Family History and Inherited Risk
DLBCL is not inherited in the way that some cancers with single-gene mutations are, but having a close relative with lymphoma does increase your risk. The largest pooled study on the topic, involving more than 17,000 non-Hodgkin lymphoma cases, found that people with a first-degree relative (parent, sibling, or child) who had non-Hodgkin lymphoma faced a 1.8-fold increased risk of DLBCL. A family history of Hodgkin lymphoma raised DLBCL risk by about 2.1-fold.
One of the more striking findings from registry-based studies is how tightly risk clusters by subtype. First-degree relatives of someone with DLBCL had a 9.8-fold increased risk of developing DLBCL themselves, but they were not at increased risk of follicular lymphoma, a closely related but distinct type. This suggests that whatever inherited genetic susceptibility is involved, it is specific to the biology of DLBCL rather than a general predisposition to all lymphomas.

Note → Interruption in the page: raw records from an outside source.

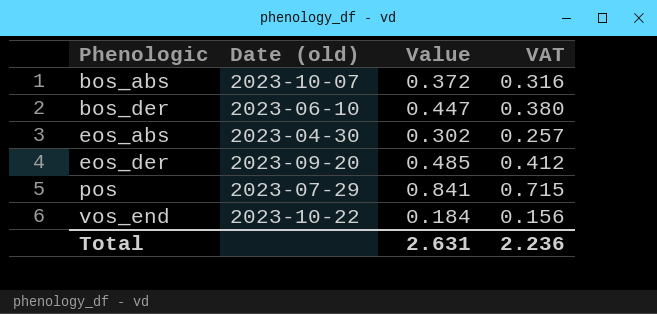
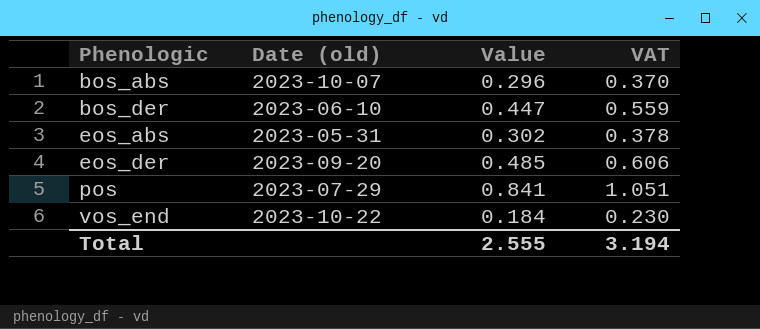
column VAT | formula: [Value] * 0.85 -> [Value] * 1.25
bos_abs | Value: 0.372 -> 0.296
eos_abs | Date (old): 2023-04-30 -> 2023-05-31
Total | Value: 2.631 -> 2.555
Total | VAT: 2.236 -> 3.194

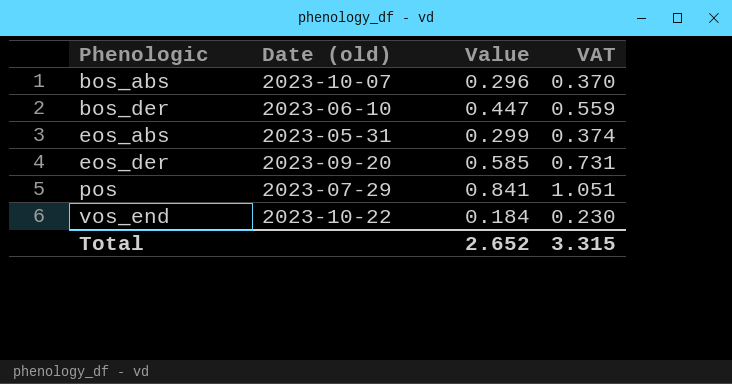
eos_abs | Value: 0.302 -> 0.299
eos_abs | VAT: 0.378 -> 0.374
eos_der | Value: 0.485 -> 0.585
eos_der | VAT: 0.606 -> 0.731
Total | Value: 2.555 -> 2.652
Total | VAT: 3.194 -> 3.315

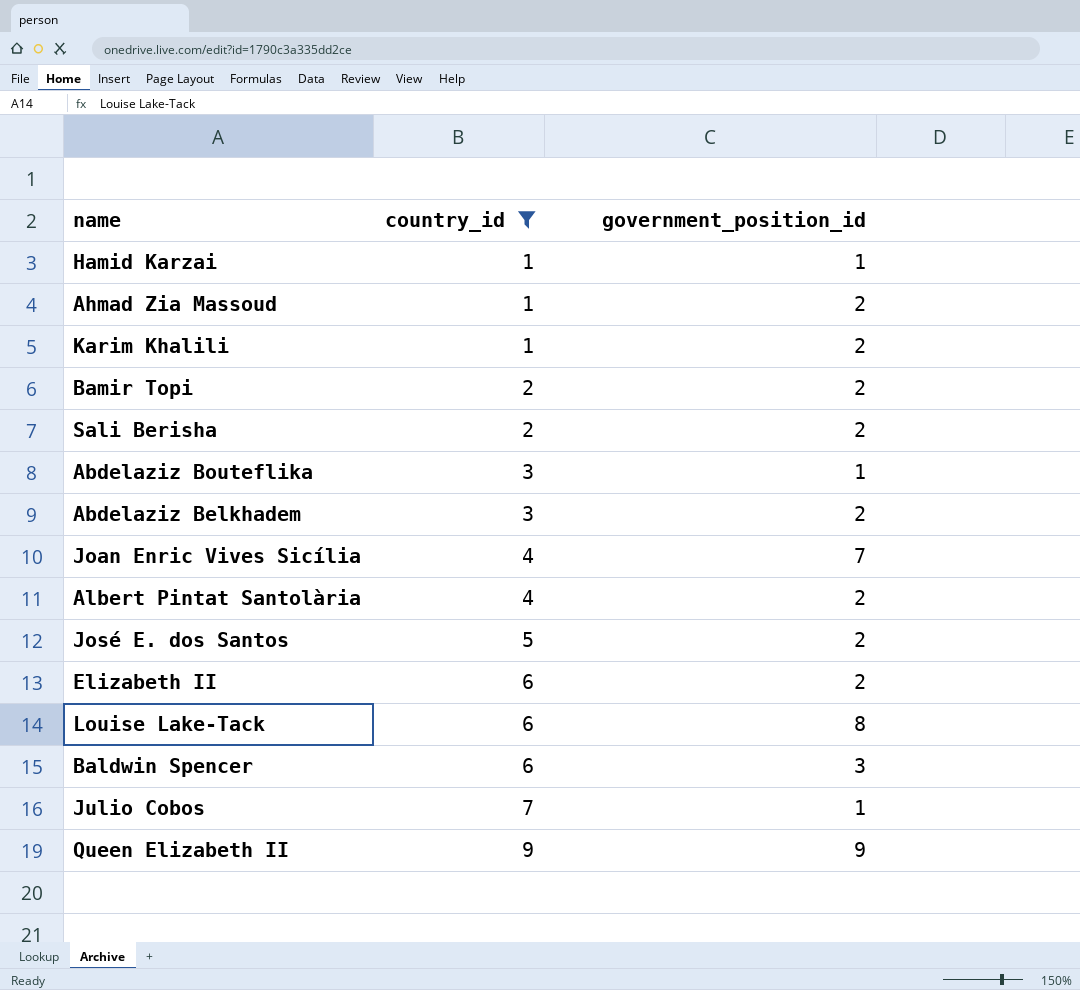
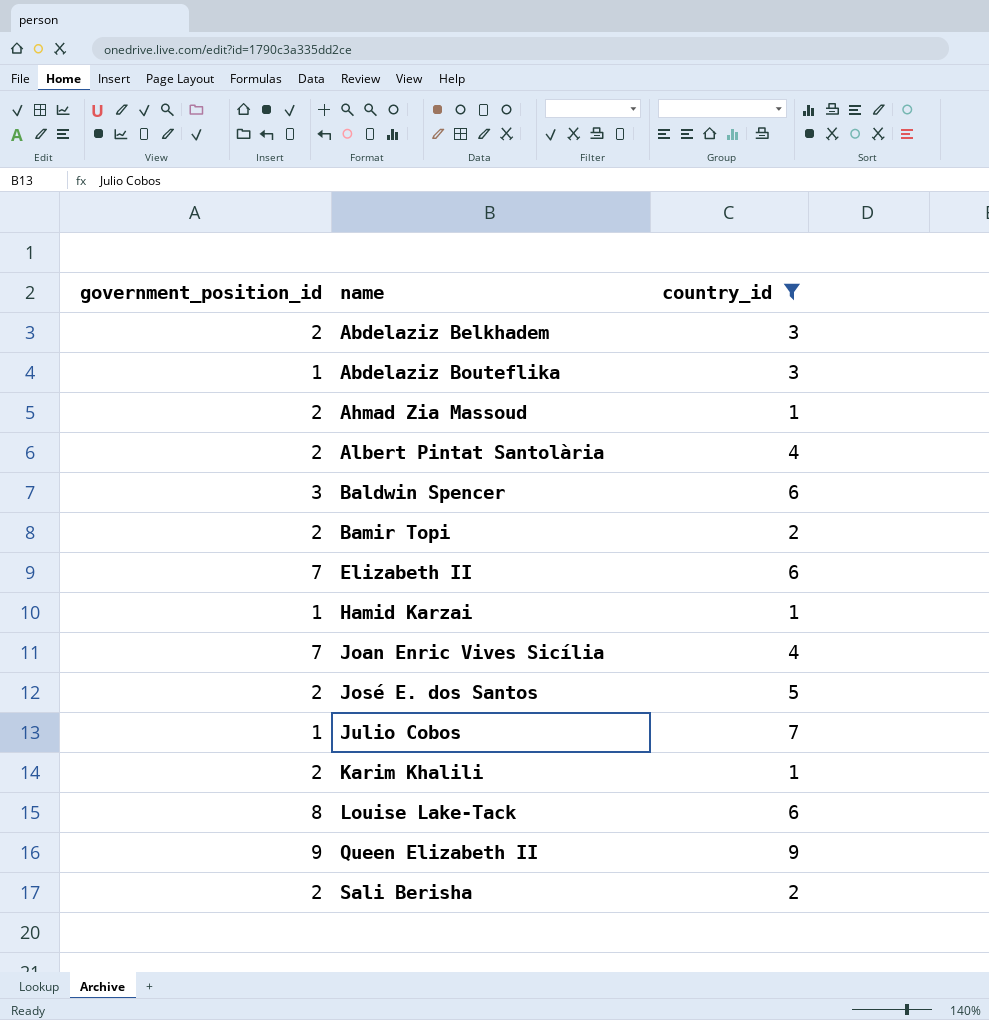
row order: country_id ascending -> name ascending
column government_position_id | position: 3 -> 1
Elizabeth II | government_position_id: 2 -> 7

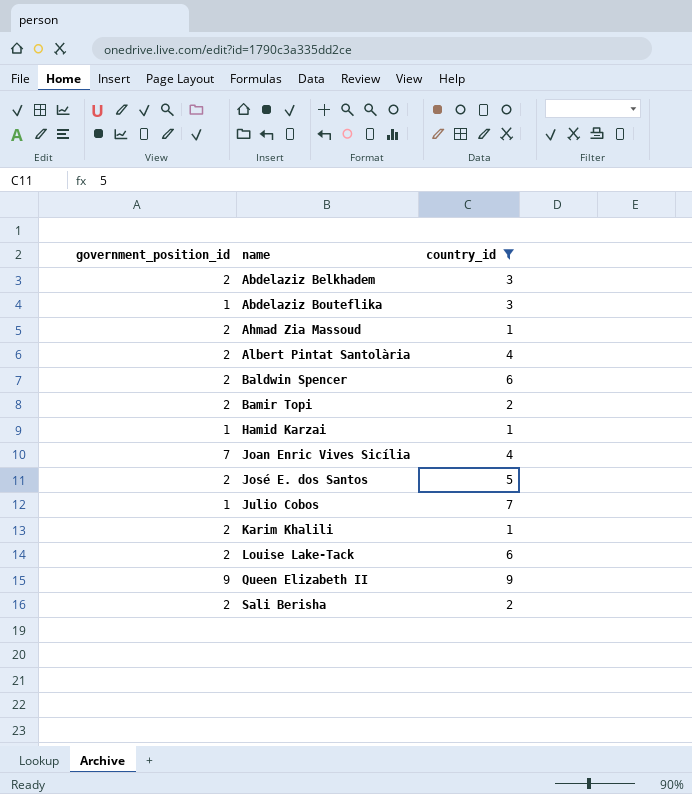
row Elizabeth II: 7 | 6 -> none
Baldwin Spencer | government_position_id: 3 -> 2
Louise Lake-Tack | government_position_id: 8 -> 2

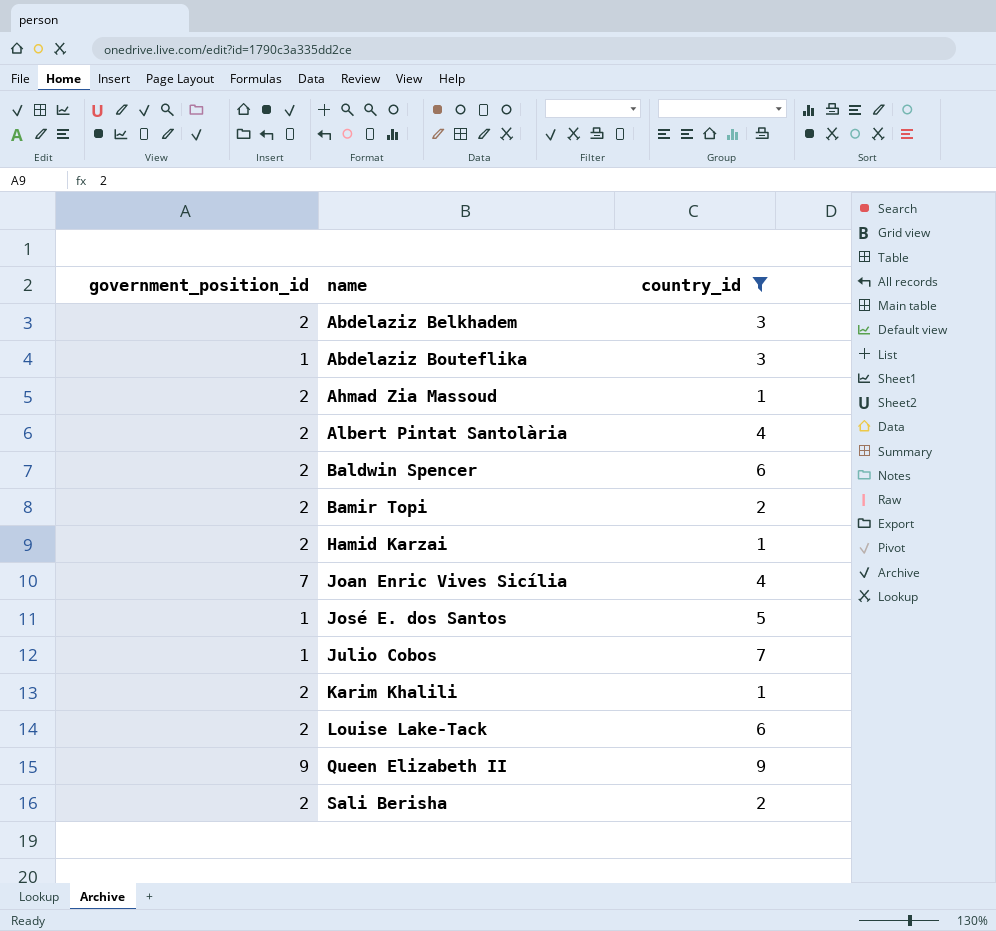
Hamid Karzai | government_position_id: 1 -> 2
José E. dos Santos | government_position_id: 2 -> 1

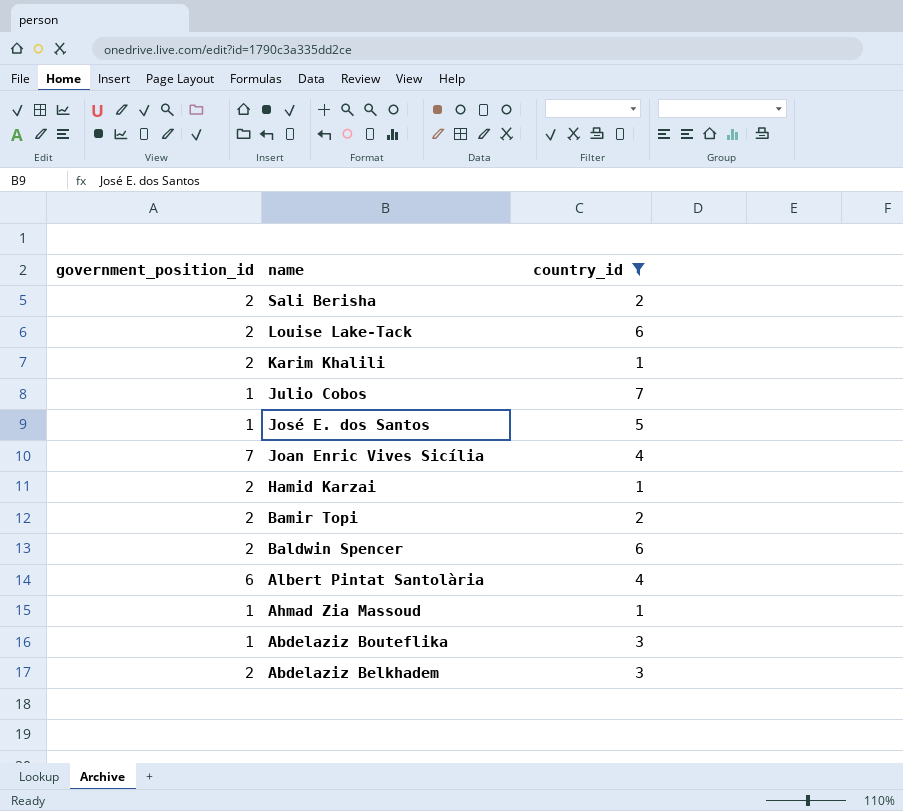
row order: name ascending -> name descending
row Queen Elizabeth II: 9 | 9 -> none
Albert Pintat Santolària | government_position_id: 2 -> 6
Ahmad Zia Massoud | government_position_id: 2 -> 1

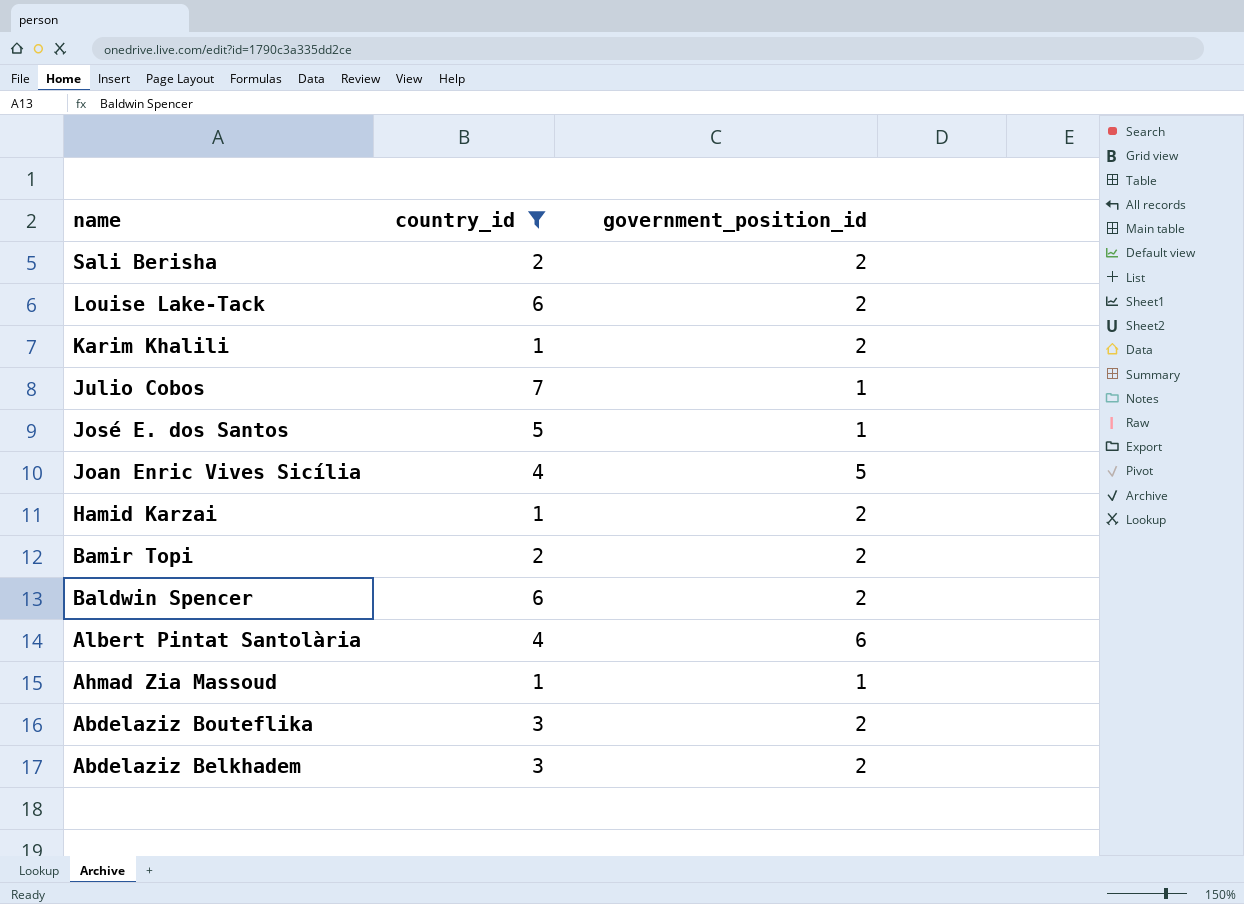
column government_position_id | position: 1 -> 3
Joan Enric Vives Sicília | government_position_id: 7 -> 5
Abdelaziz Bouteflika | government_position_id: 1 -> 2

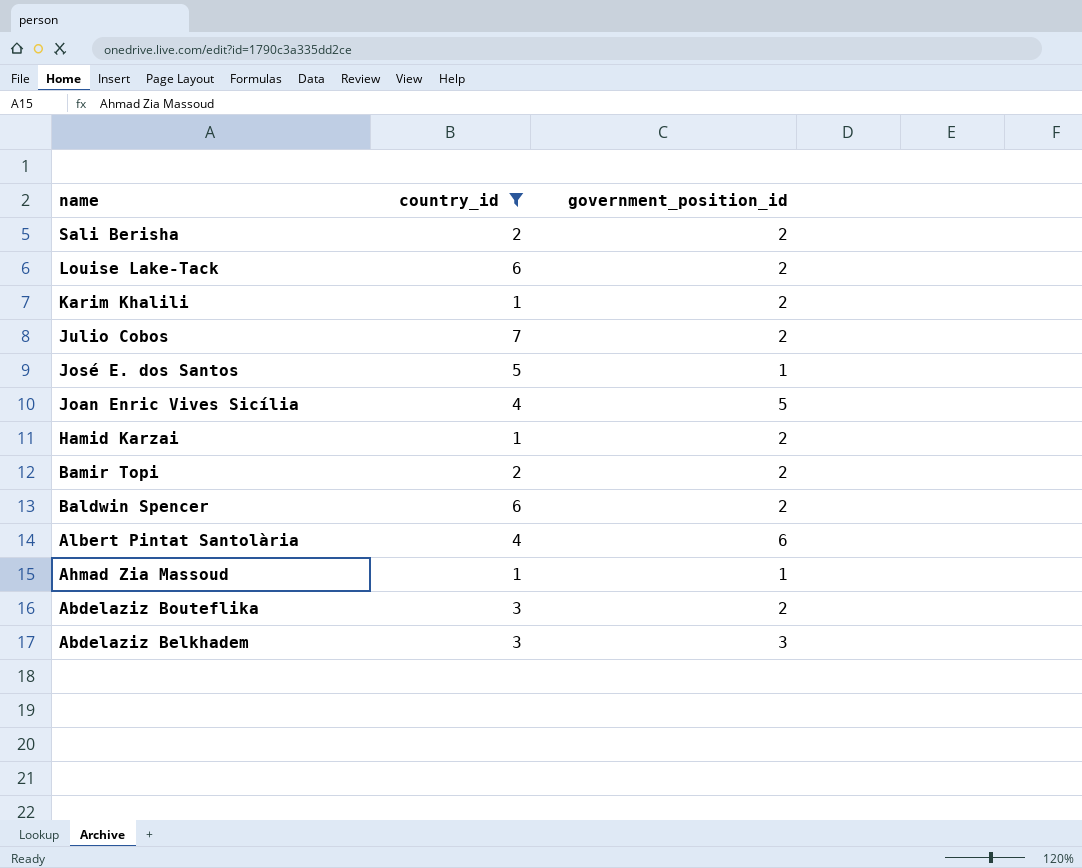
Julio Cobos | government_position_id: 1 -> 2
Abdelaziz Belkhadem | government_position_id: 2 -> 3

Environmental and Chemical Exposures
Certain occupational and environmental exposures have been linked to higher rates of DLBCL, though these associations are generally weaker than the genetic and immune-related factors. The most consistent evidence involves agricultural chemicals. A systematic review coordinated by the International Agency for Research on Cancer found a positive association between DLBCL and occupational exposure to phenoxy herbicides, a class of weed-killing chemicals used widely in farming.
Industrial solvents, particularly certain organic chemicals, have also been studied as possible contributors, though the evidence for specific compounds is less definitive. For most people, chemical exposure alone is unlikely to cause DLBCL, but it may add incremental risk on top of other predisposing factors.
Why Most Cases Have No Single Explanation
Men develop DLBCL at a higher rate than women (6.6 versus 4.6 per 100,000), and incidence rises steadily with age. But the majority of people diagnosed have no obvious risk factor they can point to. They don’t have HIV, they haven’t had a transplant, and they have no family history of lymphoma. In these cases, the disease most likely results from the gradual accumulation of random genetic errors in B cells over a lifetime, compounded by age-related decline in immune surveillance. Each division of a B cell carries a small chance of a copying error, and over decades, the wrong combination of errors in the wrong cell can set the disease in motion.
This is why DLBCL clusters in older adults. It is not that aging causes lymphoma directly, but that more time means more opportunities for the specific genetic mistakes that underlie it. The known risk factors, including immune suppression, viral infection, chronic inflammation, and chemical exposure, essentially accelerate or add to that baseline accumulation of damage.